高校球界にまで侵食中 ドジャースが企てる日本球界の上澄み総ざらいプラン
29日発売の日刊スポーツによれば、ドジャースの関係者が横浜高校(神奈川)を訪問していたという。エースの織田翔希投手(2年)は154キロ右腕で、今秋ドラフト1位候補。日本のプロ野球だけでなく、メジャー球団のスカウトも注目する存在だ。織田が大谷や山本クラスになる本物の逸材なのか、ドジャースは見極めているのかもしれない。
ヤンキースは2006年に台湾球界出身の王建民が19勝してア・リーグの最多勝を獲得、その年の地区優勝に大きく貢献した。翌年も19勝してエースとして活躍すると、本気で中国進出を考えた。
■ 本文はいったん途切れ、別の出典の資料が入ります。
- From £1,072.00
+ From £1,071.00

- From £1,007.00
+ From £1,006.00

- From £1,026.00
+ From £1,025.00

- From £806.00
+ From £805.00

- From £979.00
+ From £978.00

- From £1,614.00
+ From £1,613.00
当時の中国の人口は13億人超で世界トップ。これだけの人が住む国で野球を根付かせれば、王建民のような怪物が出てくるかもしれないとソロバンをはじいたという。「中国の13億人全員にティファニーがデザインしたヤンキースのNYマークの帽子をかぶせてやる」とフロント幹部は息まき、実際に中国人選手を獲得してマイナーで育てたものの、ものにならず、中国で野球を根付かせることはかなわなかった。
当時のヤンキースと手法は異なるとはいえ、ブランドを利用して戦力補強や商売を進めようというスタンスはドジャースも同じではないか。
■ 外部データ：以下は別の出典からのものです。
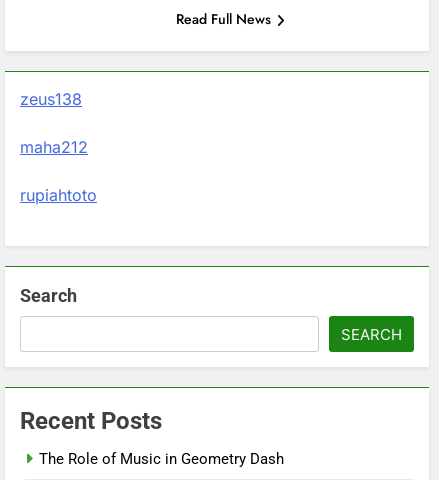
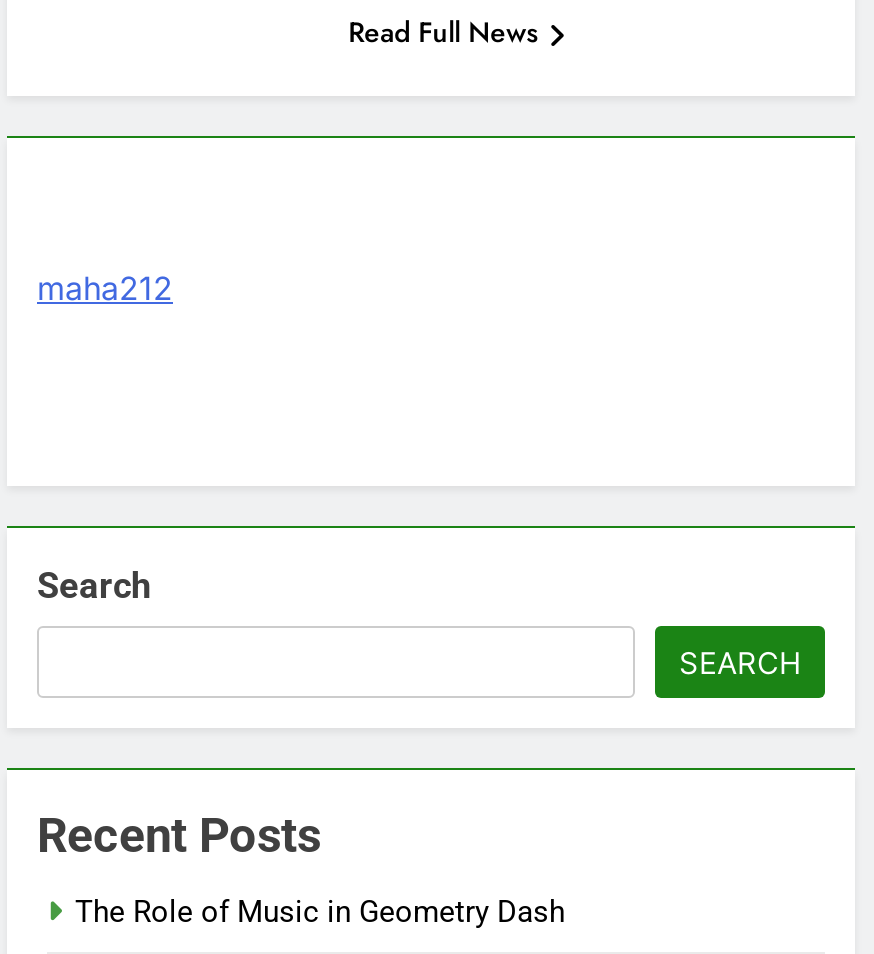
- zeus138

- rupiahtoto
公式FCの会員を増やして、日本中をドジャーブルーで染める。ドジャースのキャップをかぶった野球少年を増やし、その中から飛び出した、ほんのひと握りの逸材だけをかっさらって戦力強化に血道を上げながら、彼らを利用して商売につなげる。そうやってドジャースのファンをさらに拡大し、逸材の出てくる土壌を広げる。大谷や山本の活躍を好サイクルにつなげようというドジャースのもくろみは、果たして奏功するか――。